Provided data:
—————
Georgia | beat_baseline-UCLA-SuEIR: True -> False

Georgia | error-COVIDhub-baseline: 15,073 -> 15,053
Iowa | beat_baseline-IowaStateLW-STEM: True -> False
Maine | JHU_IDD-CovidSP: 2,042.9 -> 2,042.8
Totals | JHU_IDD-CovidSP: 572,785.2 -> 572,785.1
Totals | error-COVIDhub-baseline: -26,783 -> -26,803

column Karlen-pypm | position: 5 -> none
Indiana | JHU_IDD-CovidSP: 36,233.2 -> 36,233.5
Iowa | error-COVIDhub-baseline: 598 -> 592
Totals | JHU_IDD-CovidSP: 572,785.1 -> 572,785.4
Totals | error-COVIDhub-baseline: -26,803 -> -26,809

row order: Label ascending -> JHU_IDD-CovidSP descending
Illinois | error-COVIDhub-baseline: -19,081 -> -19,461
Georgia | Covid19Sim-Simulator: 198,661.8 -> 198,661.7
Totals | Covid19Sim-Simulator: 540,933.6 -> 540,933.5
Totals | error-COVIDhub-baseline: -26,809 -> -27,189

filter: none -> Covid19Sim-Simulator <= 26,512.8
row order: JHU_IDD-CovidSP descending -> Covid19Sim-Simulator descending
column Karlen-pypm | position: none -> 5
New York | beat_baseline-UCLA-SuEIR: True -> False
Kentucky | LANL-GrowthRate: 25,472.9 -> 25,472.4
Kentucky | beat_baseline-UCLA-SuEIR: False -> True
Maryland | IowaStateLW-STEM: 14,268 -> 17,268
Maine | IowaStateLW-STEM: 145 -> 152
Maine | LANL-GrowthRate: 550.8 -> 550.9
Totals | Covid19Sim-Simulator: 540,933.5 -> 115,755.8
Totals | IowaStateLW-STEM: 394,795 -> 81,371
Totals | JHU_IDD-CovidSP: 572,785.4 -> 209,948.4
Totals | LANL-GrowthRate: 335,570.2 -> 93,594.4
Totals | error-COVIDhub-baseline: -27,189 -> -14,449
—————
Task prompt: Every line of the material must be given again exactly.

Problem solution:
Georgia | beat_baseline-UCLA-SuEIR: True -> False

Georgia | error-COVIDhub-baseline: 15,073 -> 15,053
Iowa | beat_baseline-IowaStateLW-STEM: True -> False
Maine | JHU_IDD-CovidSP: 2,042.9 -> 2,042.8
Totals | JHU_IDD-CovidSP: 572,785.2 -> 572,785.1
Totals | error-COVIDhub-baseline: -26,783 -> -26,803

column Karlen-pypm | position: 5 -> none
Indiana | JHU_IDD-CovidSP: 36,233.2 -> 36,233.5
Iowa | error-COVIDhub-baseline: 598 -> 592
Totals | JHU_IDD-CovidSP: 572,785.1 -> 572,785.4
Totals | error-COVIDhub-baseline: -26,803 -> -26,809

row order: Label ascending -> JHU_IDD-CovidSP descending
Illinois | error-COVIDhub-baseline: -19,081 -> -19,461
Georgia | Covid19Sim-Simulator: 198,661.8 -> 198,661.7
Totals | Covid19Sim-Simulator: 540,933.6 -> 540,933.5
Totals | error-COVIDhub-baseline: -26,809 -> -27,189

filter: none -> Covid19Sim-Simulator <= 26,512.8
row order: JHU_IDD-CovidSP descending -> Covid19Sim-Simulator descending
column Karlen-pypm | position: none -> 5
New York | beat_baseline-UCLA-SuEIR: True -> False
Kentucky | LANL-GrowthRate: 25,472.9 -> 25,472.4
Kentucky | beat_baseline-UCLA-SuEIR: False -> True
Maryland | IowaStateLW-STEM: 14,268 -> 17,268
Maine | IowaStateLW-STEM: 145 -> 152
Maine | LANL-GrowthRate: 550.8 -> 550.9
Totals | Covid19Sim-Simulator: 540,933.5 -> 115,755.8
Totals | IowaStateLW-STEM: 394,795 -> 81,371
Totals | JHU_IDD-CovidSP: 572,785.4 -> 209,948.4
Totals | LANL-GrowthRate: 335,570.2 -> 93,594.4
Totals | error-COVIDhub-baseline: -27,189 -> -14,449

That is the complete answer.